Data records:
===
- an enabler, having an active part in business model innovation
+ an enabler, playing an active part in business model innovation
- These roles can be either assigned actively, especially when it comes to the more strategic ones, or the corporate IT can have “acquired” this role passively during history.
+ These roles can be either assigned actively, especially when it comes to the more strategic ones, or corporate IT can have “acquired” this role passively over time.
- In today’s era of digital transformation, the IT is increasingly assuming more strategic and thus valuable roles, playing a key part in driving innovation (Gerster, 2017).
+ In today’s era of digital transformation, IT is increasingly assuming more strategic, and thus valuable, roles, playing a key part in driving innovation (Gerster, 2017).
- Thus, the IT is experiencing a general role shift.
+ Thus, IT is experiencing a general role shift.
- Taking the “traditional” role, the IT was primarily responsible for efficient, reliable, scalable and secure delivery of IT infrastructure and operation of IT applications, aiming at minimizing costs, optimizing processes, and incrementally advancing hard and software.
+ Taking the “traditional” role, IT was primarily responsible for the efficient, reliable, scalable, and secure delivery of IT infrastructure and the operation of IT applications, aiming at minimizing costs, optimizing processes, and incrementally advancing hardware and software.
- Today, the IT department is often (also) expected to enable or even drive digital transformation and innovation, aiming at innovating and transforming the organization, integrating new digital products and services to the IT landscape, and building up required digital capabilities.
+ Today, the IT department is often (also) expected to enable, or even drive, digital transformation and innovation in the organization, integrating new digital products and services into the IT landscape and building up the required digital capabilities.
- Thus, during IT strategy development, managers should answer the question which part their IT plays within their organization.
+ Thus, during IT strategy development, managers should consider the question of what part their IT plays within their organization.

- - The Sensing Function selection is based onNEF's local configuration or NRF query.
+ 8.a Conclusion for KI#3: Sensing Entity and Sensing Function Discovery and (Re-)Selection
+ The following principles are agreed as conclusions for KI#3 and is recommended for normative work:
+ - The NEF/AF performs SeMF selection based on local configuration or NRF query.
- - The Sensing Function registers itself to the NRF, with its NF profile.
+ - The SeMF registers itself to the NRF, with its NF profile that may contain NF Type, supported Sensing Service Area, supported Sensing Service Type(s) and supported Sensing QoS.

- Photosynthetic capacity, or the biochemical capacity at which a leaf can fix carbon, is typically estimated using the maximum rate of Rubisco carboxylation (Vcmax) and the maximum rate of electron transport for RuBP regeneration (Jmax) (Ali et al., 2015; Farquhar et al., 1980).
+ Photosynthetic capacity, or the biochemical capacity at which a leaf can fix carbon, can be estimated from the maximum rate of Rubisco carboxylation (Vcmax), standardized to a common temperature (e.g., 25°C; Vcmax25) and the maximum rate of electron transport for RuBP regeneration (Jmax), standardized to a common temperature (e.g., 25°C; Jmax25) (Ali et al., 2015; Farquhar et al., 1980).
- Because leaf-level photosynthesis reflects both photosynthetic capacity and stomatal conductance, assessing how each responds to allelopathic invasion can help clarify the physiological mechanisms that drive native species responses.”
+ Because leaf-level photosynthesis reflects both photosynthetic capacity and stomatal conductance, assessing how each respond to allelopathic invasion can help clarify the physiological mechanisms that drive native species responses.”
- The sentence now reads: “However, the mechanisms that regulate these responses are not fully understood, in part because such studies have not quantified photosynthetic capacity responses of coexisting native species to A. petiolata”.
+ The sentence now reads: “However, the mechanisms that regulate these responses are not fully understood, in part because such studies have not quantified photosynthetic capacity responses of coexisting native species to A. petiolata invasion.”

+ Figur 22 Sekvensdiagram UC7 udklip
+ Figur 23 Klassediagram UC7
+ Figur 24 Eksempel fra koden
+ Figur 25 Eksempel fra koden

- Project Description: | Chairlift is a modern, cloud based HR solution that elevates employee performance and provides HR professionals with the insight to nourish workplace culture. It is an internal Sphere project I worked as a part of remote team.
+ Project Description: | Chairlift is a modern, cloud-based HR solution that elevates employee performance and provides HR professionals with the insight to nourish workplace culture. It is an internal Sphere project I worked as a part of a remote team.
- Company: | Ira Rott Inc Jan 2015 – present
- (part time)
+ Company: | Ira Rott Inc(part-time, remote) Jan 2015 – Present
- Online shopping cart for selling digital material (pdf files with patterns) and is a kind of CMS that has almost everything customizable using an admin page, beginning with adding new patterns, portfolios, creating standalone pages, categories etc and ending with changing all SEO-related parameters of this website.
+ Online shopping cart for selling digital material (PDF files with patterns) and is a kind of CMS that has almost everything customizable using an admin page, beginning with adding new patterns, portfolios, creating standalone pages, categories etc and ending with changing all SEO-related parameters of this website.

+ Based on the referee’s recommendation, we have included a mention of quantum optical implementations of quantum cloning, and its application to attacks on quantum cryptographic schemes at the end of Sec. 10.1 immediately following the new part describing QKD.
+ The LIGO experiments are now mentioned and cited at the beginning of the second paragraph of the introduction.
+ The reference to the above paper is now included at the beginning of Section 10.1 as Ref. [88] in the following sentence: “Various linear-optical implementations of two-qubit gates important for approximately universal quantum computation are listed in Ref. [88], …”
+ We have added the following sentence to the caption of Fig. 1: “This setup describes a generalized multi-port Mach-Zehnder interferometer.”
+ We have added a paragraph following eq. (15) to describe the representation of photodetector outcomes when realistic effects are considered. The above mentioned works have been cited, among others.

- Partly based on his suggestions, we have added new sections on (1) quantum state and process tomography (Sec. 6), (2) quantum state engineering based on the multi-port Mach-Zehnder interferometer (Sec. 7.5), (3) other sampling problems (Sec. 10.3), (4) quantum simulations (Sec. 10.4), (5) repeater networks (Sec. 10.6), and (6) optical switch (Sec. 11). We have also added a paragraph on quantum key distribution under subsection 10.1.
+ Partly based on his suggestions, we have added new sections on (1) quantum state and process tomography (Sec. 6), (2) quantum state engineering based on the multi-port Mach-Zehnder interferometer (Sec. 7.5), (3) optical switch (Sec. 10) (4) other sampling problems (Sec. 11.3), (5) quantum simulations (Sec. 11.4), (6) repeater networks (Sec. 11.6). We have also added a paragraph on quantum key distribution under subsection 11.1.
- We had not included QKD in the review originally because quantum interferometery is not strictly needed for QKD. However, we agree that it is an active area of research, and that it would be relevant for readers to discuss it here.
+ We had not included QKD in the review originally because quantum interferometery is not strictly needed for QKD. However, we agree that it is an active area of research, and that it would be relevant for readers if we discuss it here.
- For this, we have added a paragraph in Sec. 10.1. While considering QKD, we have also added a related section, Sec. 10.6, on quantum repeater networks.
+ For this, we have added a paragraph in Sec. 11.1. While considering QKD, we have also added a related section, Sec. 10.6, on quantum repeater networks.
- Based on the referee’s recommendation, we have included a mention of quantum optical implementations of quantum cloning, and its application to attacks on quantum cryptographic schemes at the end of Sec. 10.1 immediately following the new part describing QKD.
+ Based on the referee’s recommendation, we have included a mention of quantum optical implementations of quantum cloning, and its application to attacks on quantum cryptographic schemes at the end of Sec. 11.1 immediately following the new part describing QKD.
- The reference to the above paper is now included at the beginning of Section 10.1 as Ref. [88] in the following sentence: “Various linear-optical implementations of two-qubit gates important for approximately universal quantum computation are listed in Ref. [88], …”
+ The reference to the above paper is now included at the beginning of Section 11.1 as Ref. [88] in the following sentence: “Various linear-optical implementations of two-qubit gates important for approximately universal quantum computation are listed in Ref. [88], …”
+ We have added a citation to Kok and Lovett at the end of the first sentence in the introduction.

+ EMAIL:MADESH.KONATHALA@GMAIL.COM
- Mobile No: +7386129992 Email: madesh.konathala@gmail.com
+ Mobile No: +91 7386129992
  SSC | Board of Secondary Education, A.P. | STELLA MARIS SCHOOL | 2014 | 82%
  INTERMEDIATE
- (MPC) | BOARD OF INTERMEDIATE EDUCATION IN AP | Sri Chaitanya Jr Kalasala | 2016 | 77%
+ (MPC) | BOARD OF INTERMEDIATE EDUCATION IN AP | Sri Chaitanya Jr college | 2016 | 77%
===
TASK STATEMENT |
Beginning with the line that has "remote) Jan 2015 – Present" and ending with the line that has "have added the", set down the lines above exactly and include no others.

RESPONSE BOX |
+ Company: | Ira Rott Inc(part-time, remote) Jan 2015 – Present
- Online shopping cart for selling digital material (pdf files with patterns) and is a kind of CMS that has almost everything customizable using an admin page, beginning with adding new patterns, portfolios, creating standalone pages, categories etc and ending with changing all SEO-related parameters of this website.
+ Online shopping cart for selling digital material (PDF files with patterns) and is a kind of CMS that has almost everything customizable using an admin page, beginning with adding new patterns, portfolios, creating standalone pages, categories etc and ending with changing all SEO-related parameters of this website.

+ Based on the referee’s recommendation, we have included a mention of quantum optical implementations of quantum cloning, and its application to attacks on quantum cryptographic schemes at the end of Sec. 10.1 immediately following the new part describing QKD.
+ The LIGO experiments are now mentioned and cited at the beginning of the second paragraph of the introduction.
+ The reference to the above paper is now included at the beginning of Section 10.1 as Ref. [88] in the following sentence: “Various linear-optical implementations of two-qubit gates important for approximately universal quantum computation are listed in Ref. [88], …”
+ We have added the following sentence to the caption of Fig. 1: “This setup describes a generalized multi-port Mach-Zehnder interferometer.”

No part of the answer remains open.